::: Dataset content :::

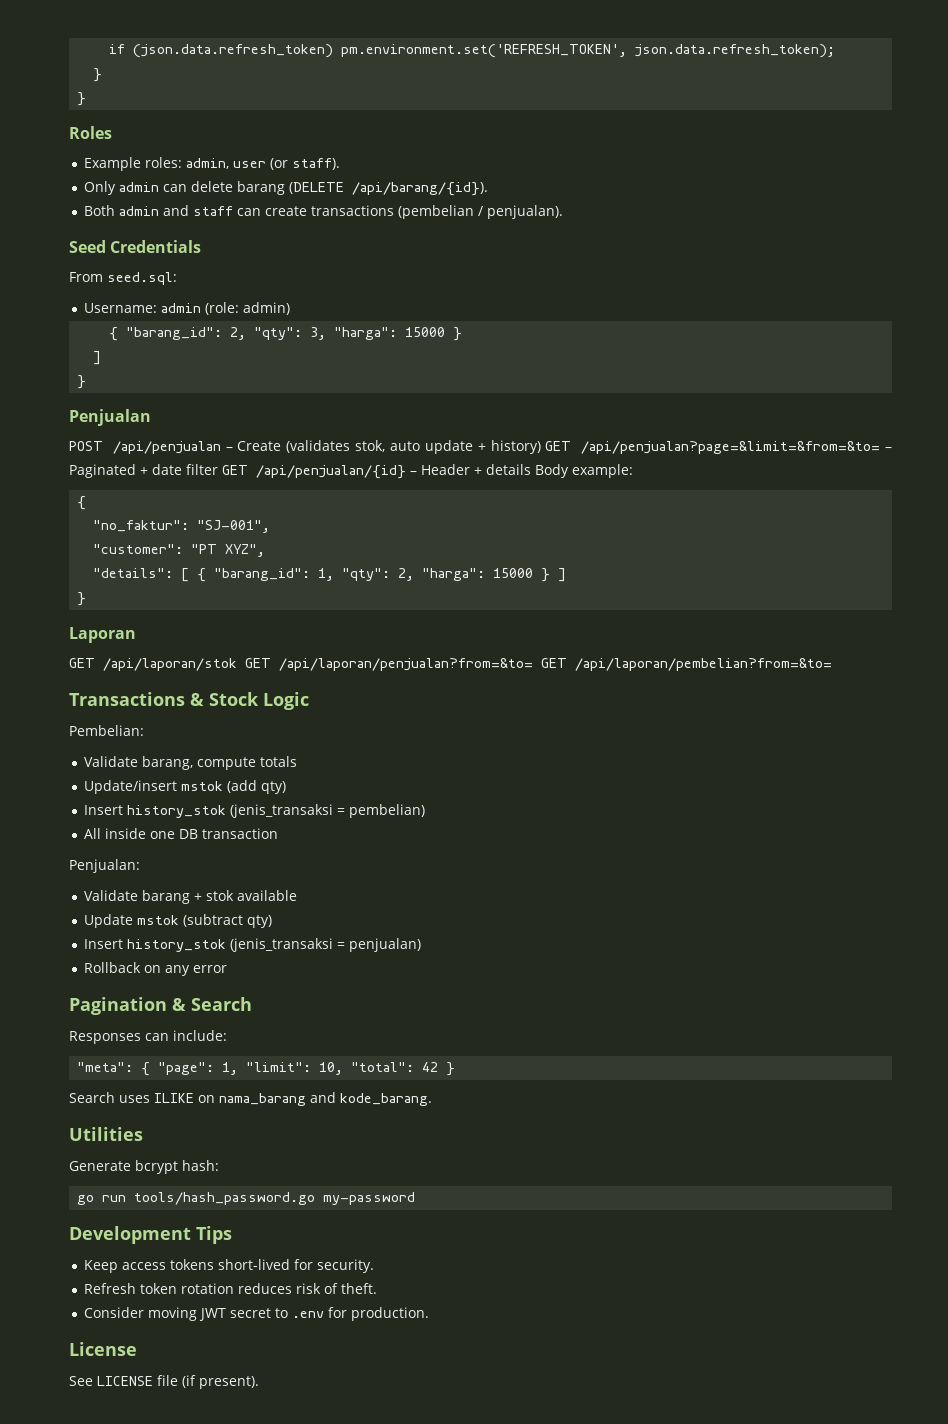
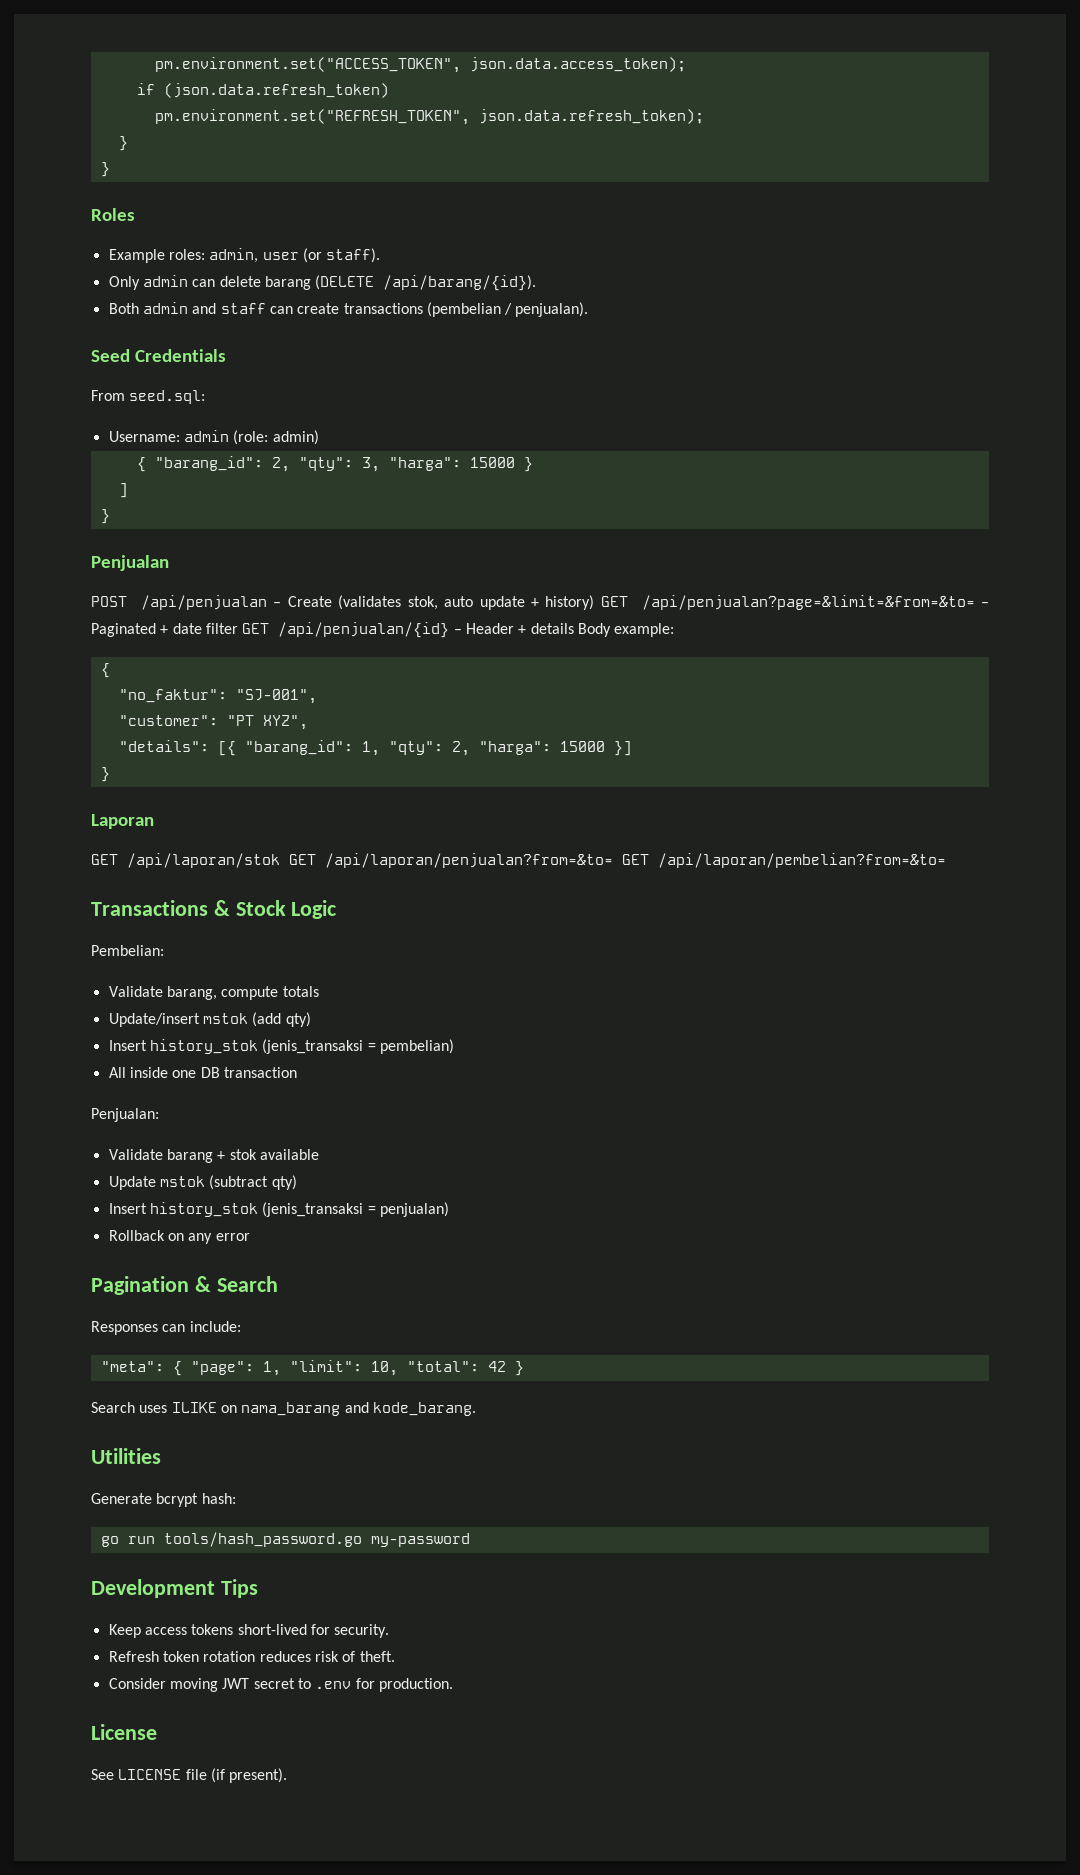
+ pm.environment.set("ACCESS_TOKEN", json.data.access_token);
- if (json.data.refresh_token) pm.environment.set('REFRESH_TOKEN', json.data.refresh_token);
+ if (json.data.refresh_token)
+ pm.environment.set("REFRESH_TOKEN", json.data.refresh_token);
- "details": [ { "barang_id": 1, "qty": 2, "harga": 15000 } ]
+ "details": [{ "barang_id": 1, "qty": 2, "harga": 15000 }]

:::

Each record should be printed again precisely, though not its pictures.

Answer space:
+ pm.environment.set("ACCESS_TOKEN", json.data.access_token);
- if (json.data.refresh_token) pm.environment.set('REFRESH_TOKEN', json.data.refresh_token);
+ if (json.data.refresh_token)
+ pm.environment.set("REFRESH_TOKEN", json.data.refresh_token);
- "details": [ { "barang_id": 1, "qty": 2, "harga": 15000 } ]
+ "details": [{ "barang_id": 1, "qty": 2, "harga": 15000 }]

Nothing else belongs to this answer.